Determine how many lines below contain the string "recent" and give that number without anything else.
----
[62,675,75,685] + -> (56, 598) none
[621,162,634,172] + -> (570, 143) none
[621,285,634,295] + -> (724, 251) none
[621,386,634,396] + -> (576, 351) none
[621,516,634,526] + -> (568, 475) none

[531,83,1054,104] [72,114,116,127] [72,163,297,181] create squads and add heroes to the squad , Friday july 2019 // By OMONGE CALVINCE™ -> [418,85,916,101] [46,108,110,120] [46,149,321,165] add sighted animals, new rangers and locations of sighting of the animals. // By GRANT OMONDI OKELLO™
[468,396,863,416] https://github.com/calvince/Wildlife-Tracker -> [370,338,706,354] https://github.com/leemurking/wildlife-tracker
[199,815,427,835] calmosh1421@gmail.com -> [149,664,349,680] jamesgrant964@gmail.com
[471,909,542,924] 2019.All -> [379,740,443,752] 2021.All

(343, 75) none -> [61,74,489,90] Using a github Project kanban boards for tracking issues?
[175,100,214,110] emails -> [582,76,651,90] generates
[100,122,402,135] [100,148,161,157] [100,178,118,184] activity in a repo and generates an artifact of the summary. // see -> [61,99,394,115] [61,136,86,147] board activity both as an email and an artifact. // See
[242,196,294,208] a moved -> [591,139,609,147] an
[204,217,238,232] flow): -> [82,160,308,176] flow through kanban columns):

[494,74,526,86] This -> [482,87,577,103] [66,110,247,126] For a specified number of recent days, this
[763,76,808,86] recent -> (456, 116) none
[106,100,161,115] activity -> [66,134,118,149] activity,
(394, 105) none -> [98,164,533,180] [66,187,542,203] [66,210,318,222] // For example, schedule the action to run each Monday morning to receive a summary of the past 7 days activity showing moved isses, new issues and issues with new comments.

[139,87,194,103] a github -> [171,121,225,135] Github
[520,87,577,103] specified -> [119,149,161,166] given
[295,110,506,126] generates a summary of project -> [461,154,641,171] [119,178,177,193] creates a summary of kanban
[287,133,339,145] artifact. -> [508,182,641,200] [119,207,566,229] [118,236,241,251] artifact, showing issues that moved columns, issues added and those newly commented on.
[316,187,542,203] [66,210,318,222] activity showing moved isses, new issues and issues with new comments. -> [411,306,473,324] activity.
----
ANSWER BOX:
2